Au-delà du traditionnel repas de Séder, qui vacille quelque peu sur ses bases, il faut adapter les célébrations de Pessa’h, la Pâque juive, aux contraintes de la pandémie de Covid-19. Toutefois, l’essentiel demeure : la joie d’être ensemble, de partager et de chanter Radiadio (prononciation ashkénaze de « un agneau »). Les images de la fête au présent, filmées entre 2020 et 2021 via un outil de visioconférence puis une caméra numérique, se superposent à celles du passé, tournées en 1959 en pellicule super 8 par le grand-père d’Ondine Novarese. La famille est (ré)unie dans le temps du cinéma, à la fois dans l’histoire et dans l’espace, grâce au montage et à la prise de son pour créer de nouveaux souvenirs destinés à raviver avec nostalgie les célébrations à venir.
Dans Lèv la tèt dann fènwar, le silence est le noyau dur d’un basalte qu’il faut parvenir, sinon à désintégrer, du moins à fissurer pour que la mémoire puisse se transmettre. Fille métisse d’un père réunionnais, ancien ouvrier à la retraite déplacé en métropole à l’âge de 17 ans et installé à Mâcon, Erika Etangsalé entrelace étroitement histoire intime et histoire coloniale. Pour la première fois, le silence du père se brise, livrant à sa fille des fragments d’une histoire longtemps occultée. Dans ce tabou du passé colonial s’enracinent rêves et douleurs. La splendeur des paysages réunionnais, dominés par l’un des volcans les plus actifs de la planète, nourrit cette confession (verbale ou silencieuse) d’un tellurisme intérieur, répondant à la nécessité de comprendre le passé en créant des images.
Stimulé par une phrase énigmatique de sa grand-mère, Giacomo Abbruzzese part sur les traces de son grand-père, qui a abandonné sa famille dans les Pouilles pour s’installer à New-York, refaire sa vie et mourir dans des circonstances mystérieuses.
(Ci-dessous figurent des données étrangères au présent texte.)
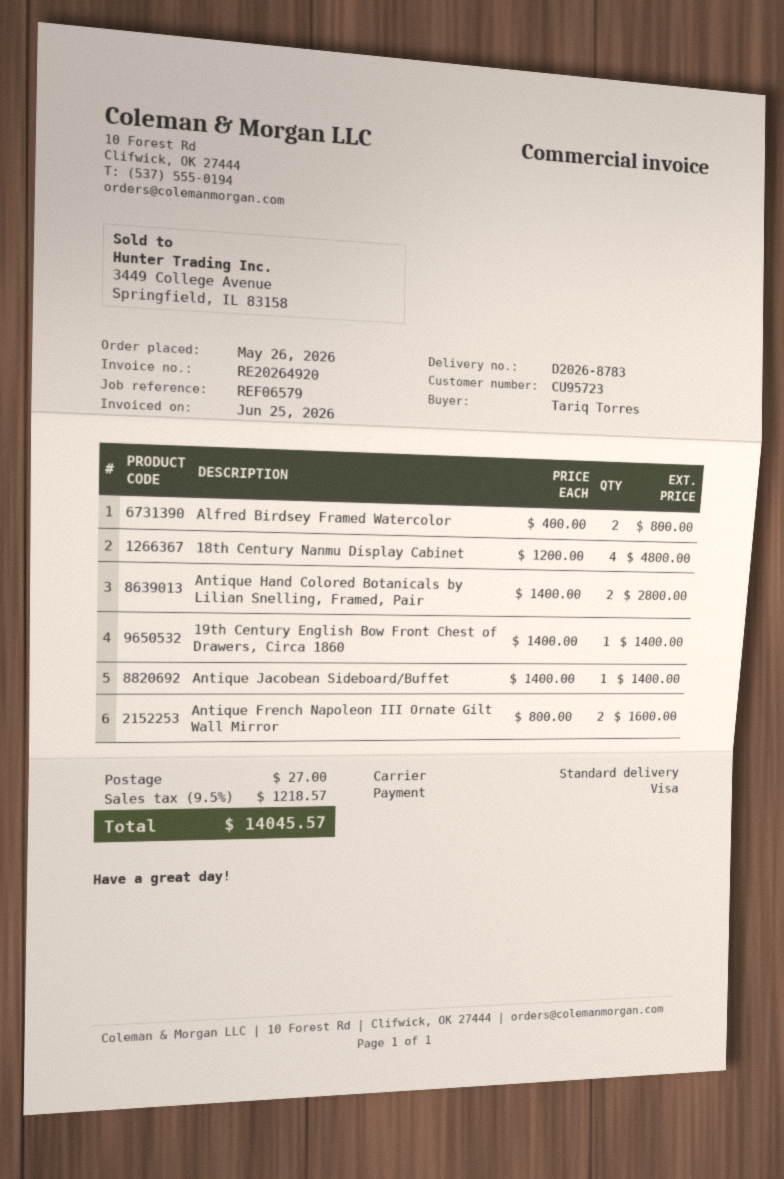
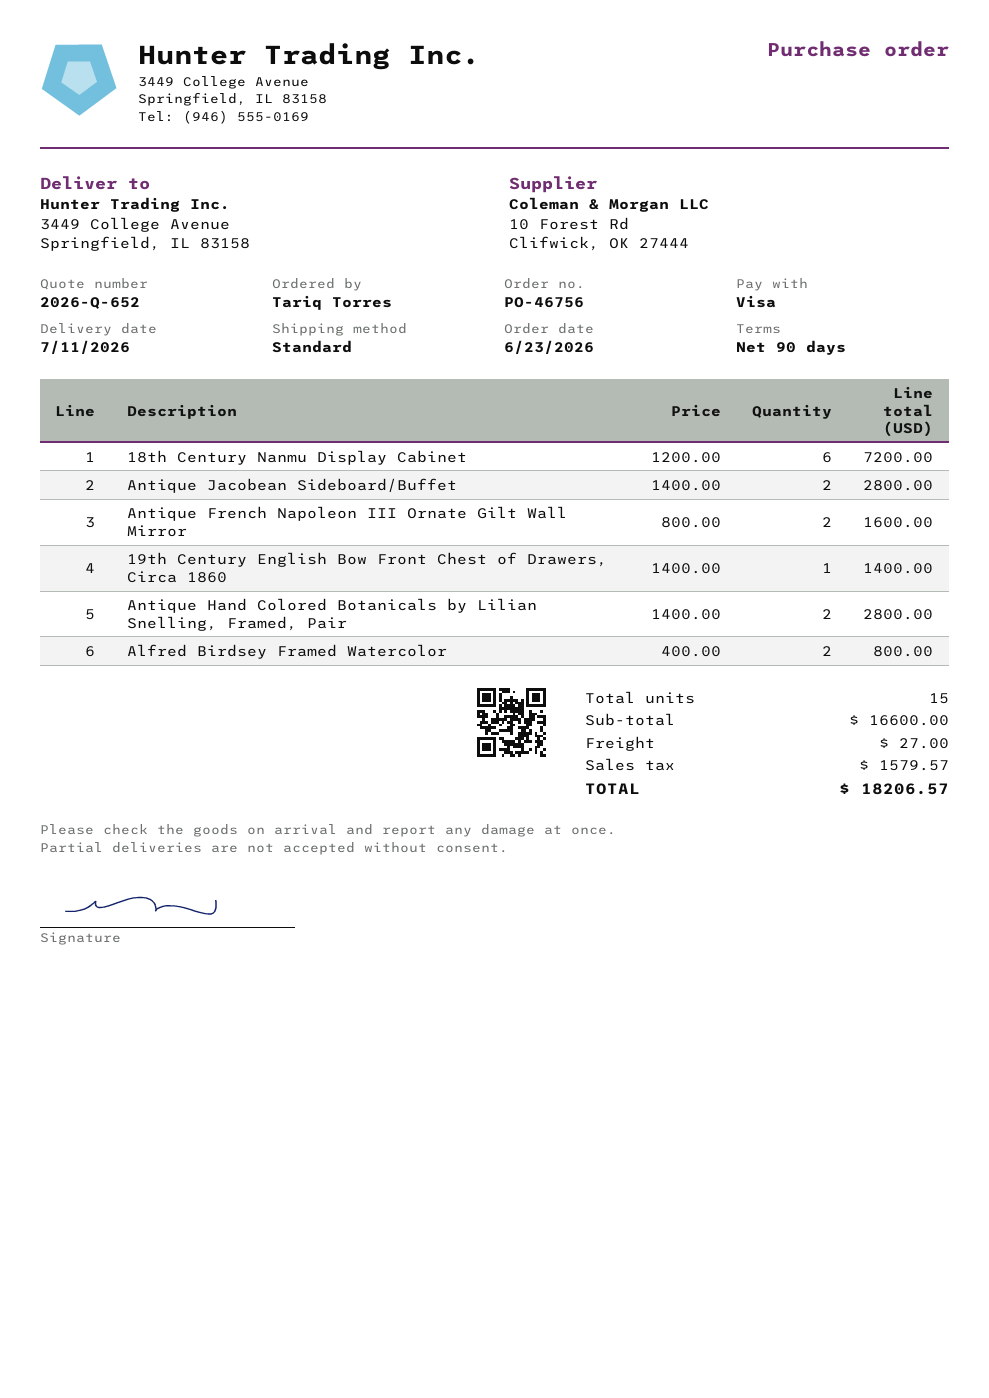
order date: 2026-05-26 -> 2026-06-23
18th Century Nanmu Display Cabinet: 4 x 1200.00 = 4800.00 -> 6 x 1200.00 = 7200.00
Antique Jacobean Sideboard/Buffet: 1 x 1400.00 = 1400.00 -> 2 x 1400.00 = 2800.00
tax: 1218.57 -> 1579.57
total: 14045.57 -> 18206.57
Le cinéaste, téléphone portable en main, devient narrateur-enquêteur, embarqué dans un voyage et une aventure humaine le menant à explorer des secrets de famille, des histoires d’abandon et de reconstruction. Le récit se construit selon l’emboîtement des pièces d’un puzzle fait de photographies, de vidéos amateur, d’images d’archives et d’entretiens avec les membres des deux familles. L’un des enjeux d’America, qui s’ouvre et se referme sur un même lieu, est d’apaiser la blessure d’une fille (la mère du réalisateur) privée de son père.
Dans Le Fils, Alexander Abaturov accompagne le deuil impossible de Natalia et Sacha, les parents de son cousin Dima, tué d’une balle dans la tête lors d’une mission des forces spéciales russes au Daghestan. Grâce à un montage subtil, le cinéaste confronte les valeurs héroïques, virilistes et nationalistes de l’armée russe à l’absence, et à la mort, omniprésente pour les compagnons de Dima, endurcis par un entraînement brutal. À la statue érigée pour Dima en mémoire de son sacrifice, répond le plan final, saisissant, montrant le départ en mission de jeunes soldats, pris dans l’étau de leur patrie cannibale et avide du sang de sa jeunesse.
Avec Up the River With Acid, Harald Hutter filme l’énigme de la mémoire rongée par la maladie et celle d’un souvenir qui refait surface. Ses parents rêvaient de transformer leur maison de village en résidence pour artistes internationaux, un projet resté inachevé en raison de la maladie neurodégénérative du père, Horst, ancien professeur, spécialiste de Nietzsche. Sa femme, Francine, s’accroche à l’écriture pour composer avec le mystère des déclins cognitifs irrémédiables, tandis que le fils-cinéaste nourrit le désir de percer l’alchimie de leur rencontre. Une lueur, telle une épiphanie, illumine le film et lui donne son titre.
Mamacita ou comment une grand-mère, self-made-woman mexicaine dans l’industrie cosmétique, tyrannise ses proches et instrumentalise jusqu’à la moelle son petit-fils cinéaste.